Loud complaints are piling up at Activision Blizzard. More and more World of Warcraft developers are getting loud and demanding changes – because employees are running away.
In the last few days, the positive mood around World of Warcraft has taken a big hit again. This is not due to the content in the game, but to all the “trappings” that are currently taking place at Blizzard. The developers are venting their displeasure more and more on Twitter – because beloved colleagues are leaving the company. And the culprit is apparently a rule change that hardly anyone understands.
What has been changed? A few weeks ago, Activision Blizzard decided that the “home office” rule would be suspended again in the future. Anyone who was previously able to work permanently from home now has to drive to the nearest office at least 2 days a week and work from there.

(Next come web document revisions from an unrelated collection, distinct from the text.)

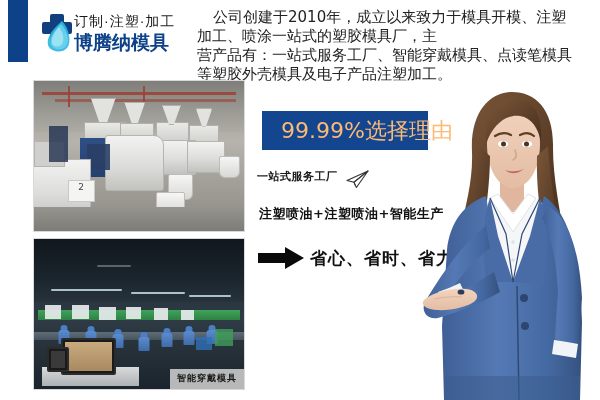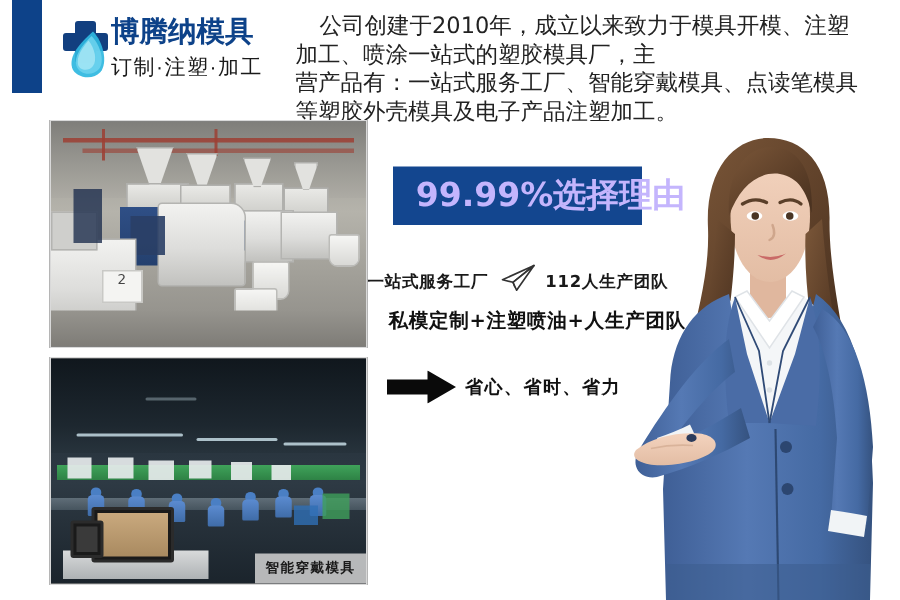--- a/index.html
+++ b/index.html
@@ -182,36 +182,36 @@
   #headline-banner {
     position: absolute;
     left: 262px; top: 111px;
     width: 166px; height: 39px;
     background: #13468f;
     display: flex;
     align-items: center;
     justify-content: center;
   }
   #headline-text {
-    color: #c4b5fd;
+    color: #fdba74;
     font-size: 22px;
-    font-weight: bold;
+    font-weight: normal;
     letter-spacing: 0px;
     line-height: 22px;
     white-space: nowrap;
     font-family: "DejaVu Sans", sans-serif;
     margin-left: 44px;
   }
 
   #feature-row {
     position: absolute;
-    left: 245px; top: 169px;
+    left: 257px; top: 169px;
     width: 200px; height: 26px;
     display: flex;
-    align-items: flex-end;
+    align-items: flex-start;
   }
   .feature-text {
     font-size: 11px;
     font-weight: bold;
     color: #1a1a1a;
     font-family: "DejaVu Sans", sans-serif;
     white-space: nowrap;
     letter-spacing: .5px;
   }
   #plane-icon {
@@ -237,21 +237,21 @@
     height: 30px;
     display: flex;
     align-items: center;
   }
   #arrow-icon {
     width: 46px; height: 22px;
     flex: none;
     margin-right: 6px;
   }
   #benefit-text {
-    font-size: 12px;
+    font-size: 17px;
     font-weight: bold;
     color: #111111;
     font-family: "DejaVu Sans", sans-serif;
     white-space: nowrap;
     letter-spacing: 1px;
   }
 
   
   #model {
     position: absolute;
@@ -271,22 +271,22 @@
     <svg id="logo-mark" viewBox="0 0 34 44">
       <path d="M12 3 h10 a2 2 0 0 1 2 2 v6 h6 a2 2 0 0 1 2 2 v8 a2 2 0 0 1 -2 2 h-6 v6
                a2 2 0 0 1 -2 2 h-10 a2 2 0 0 1 -2 -2 v-6 h-6 a2 2 0 0 1 -2 -2 v-8
                a2 2 0 0 1 2 -2 h6 v-6 a2 2 0 0 1 2 -2 z" fill="#123f7f"></path>
       <path d="M22 10 C13 18 6 26 8 34 C10 41 22 43 27 37 C32 31 29 17 22 10 z" fill="#2fb7df" opacity="0.92"></path>
       <path d="M21 13 C14 20 9 27 11 33 C13 39 22 40 26 35 C30 30 27 19 21 13 z" fill="#6fd4ee" opacity="0.85"></path>
       <path d="M19 16 C14 22 11 27 12 32 C13 36 19 37 22 33 C25 29 23 21 19 16 z" fill="#a9e7f5" opacity="0.8"></path>
     </svg>
 
     <div id="brand-block">
+      <div id="brand-tagline">订制·注塑·加工</div>
       <div id="brand-name">博腾纳模具</div>
-      <div id="brand-tagline">订制·注塑·加工</div>
     </div>
 
     <div id="company-desc">
       <span class="line1">公司创建于2010年，成立以来致力于模具开模、注塑加工、喷涂一站式的塑胶模具厂，主</span>
       <span class="line2">营产品有：一站式服务工厂、智能穿戴模具、点读笔模具等塑胶外壳模具及电子产品注塑加工。</span>
     </div>
   </div>
 
   <div class="photo-frame" id="photo-molding">
     <div class="scene moldshop-bg">
@@ -390,24 +390,23 @@
     <span id="headline-text">99.99%选择理由</span>
   </div>
 
   <div id="feature-row">
     <span class="feature-text">一站式服务工厂</span>
     <svg id="plane-icon" viewBox="0 0 26 20">
       <path d="M24 2 L3 11.5 L10 13.2 L24 2 Z" fill="#ffffff" stroke="#333" stroke-width="1.1" stroke-linejoin="round"></path>
       <path d="M24 2 L10 13.2 L12.4 18.5 L24 2 Z" fill="#ffffff" stroke="#333" stroke-width="1.1" stroke-linejoin="round"></path>
       <path d="M10 13.2 L11.2 16.6" stroke="#333" stroke-width="0.9"></path>
     </svg>
-    <span class="feature-text">112人生产团队</span>
-  </div>
-
-  <div id="formula-line">私模定制+注塑喷油+人生产团队</div>
+  </div>
+
+  <div id="formula-line">注塑喷油+注塑喷油+智能生产</div>
 
   <div id="benefit-row">
     <svg id="arrow-icon" viewBox="0 0 46 22">
       <path d="M0 6 H27 V0 L46 11 L27 22 V16 H0 Z" fill="#0a0a0a"></path>
     </svg>
     <span id="benefit-text">省心、省时、省力</span>
   </div>
 
   <svg id="model" viewBox="0 0 180 314">
     <defs>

The problem with this is that during the corona pandemic, many employees were hired who worked completely from home and also assumed that this would continue later. They often live far from the nearest Activision Blizzard office or cannot afford to move to the rather expensive Irvine.
What happened now? After yesterday one of the World of Warcraft game producers was critical, Allison Steele, who works as a game designer for WoW, is now following suit. She wrote on Twitter:
The forced “return to the office” has already cost us some fantastic people and will cost us more in the coming months.
It’s a terrible, short-sighted, and self-defeating rule that only weakens our ability to make the kind of games we want to make and our players deserve.
And just to be absolutely clear, I just want to make great games. This is my dream. I love WoW. I’ve been playing since vanilla and have been working on it for two years since patch 9.1.5.
Everything Adam said? The. Exactly that.
Why is that strange? Largely home office based, World of Warcraft Dragonflight is considered by many to be one of the best expansions of all time. That Activision now insists that all employees have to spend 2 days out of 5 in the office seems strange. After all, the corona pandemic has shown that working from home can be just as efficient as working in the office – Dragonflight is a good example of this.
It seems like a new wave of criticism is slowly but surely breaking through – and again it’s coming from the developers, who have to watch more and more colleagues say goodbye.
The long-term effects for World of Warcraft are not yet foreseeable.